For two decades the dependent care FSA limit sat at $5,000. In 2026 it is $7,500 — and the planning math is no longer marginal.

The dependent care flexible spending account was, for most of its life, a benefit too small to matter much. Its $5,000 cap was set in 1986 and never indexed to inflation. Legislation enacted in July 2025 raised it to $7,500 for plan years beginning in 2026 — $3,750 for a married person filing separately.

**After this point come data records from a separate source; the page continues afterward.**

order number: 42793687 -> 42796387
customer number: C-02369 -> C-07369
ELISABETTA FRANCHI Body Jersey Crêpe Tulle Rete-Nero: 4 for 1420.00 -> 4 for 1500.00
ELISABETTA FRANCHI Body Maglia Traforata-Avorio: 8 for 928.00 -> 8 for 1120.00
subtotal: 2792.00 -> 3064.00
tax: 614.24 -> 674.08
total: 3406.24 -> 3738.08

Nominally that is a 50% increase. Measured against the price of child care, it is a partial repair of forty years of erosion.

What the account does

A dependent care FSA reimburses the cost of care that enables you — and your spouse, if married — to work or look for work. The qualifying dependent is a child under 13, or a spouse or dependent of any age who is incapable of self-care and lives with you more than half the year.

Eligible costs include day care, preschool, before- and after-school programs, day camp, a nanny or au pair, and adult day care. The exclusions matter: overnight camp never qualifies, kindergarten and above are treated as education rather than care, and a babysitter engaged so you can go to dinner is not covered, because it does not enable you to work.

Two mechanics people get wrong

First, reimbursement is limited to what you have actually contributed. Unlike a health FSA — where the full annual election is available on day one — a dependent care FSA pays out only as payroll deductions accumulate. A January invoice cannot draw against a December contribution.

Second, there is no carryover. The $680 rollover applies to health FSAs. Dependent care balances are forfeited at plan-year end, subject only to a grace period if the plan offers one.

The credit, and the choice between them

The Child and Dependent Care Credit covers the same expenses, and you may not use both on the same dollar. Which is better depends on your marginal rate. The FSA excludes income from federal income tax and from Social Security and Medicare tax, which is why it typically wins for higher earners — the payroll-tax saving alone is meaningful. Lower-income households often do better with the credit, which is worth a larger percentage of expenses at the bottom of the income scale.

With the cap at $7,500, more households now find the FSA the better instrument, and a coordinated approach — running expenses through the FSA up to the limit, and claiming the credit against any remainder within the credit’s own ceiling — is worth modeling rather than guessing.

What to do at enrollment

Estimate care costs for the coming year with the invoices you already have, not from memory. Elect the amount you are confident you will spend, remembering that the money arrives only as you earn it, and that what you do not spend, you lose. Then check whether your marginal rate favors the credit. For the first time in a long time, the answer is worth the arithmetic.

This article is general information, not individualized investment, legal, or tax advice. Sources referenced include the Internal Revenue Service, Department of Labor, Securities and Exchange Commission, and FINRA. Consult a qualified professional about your circumstances.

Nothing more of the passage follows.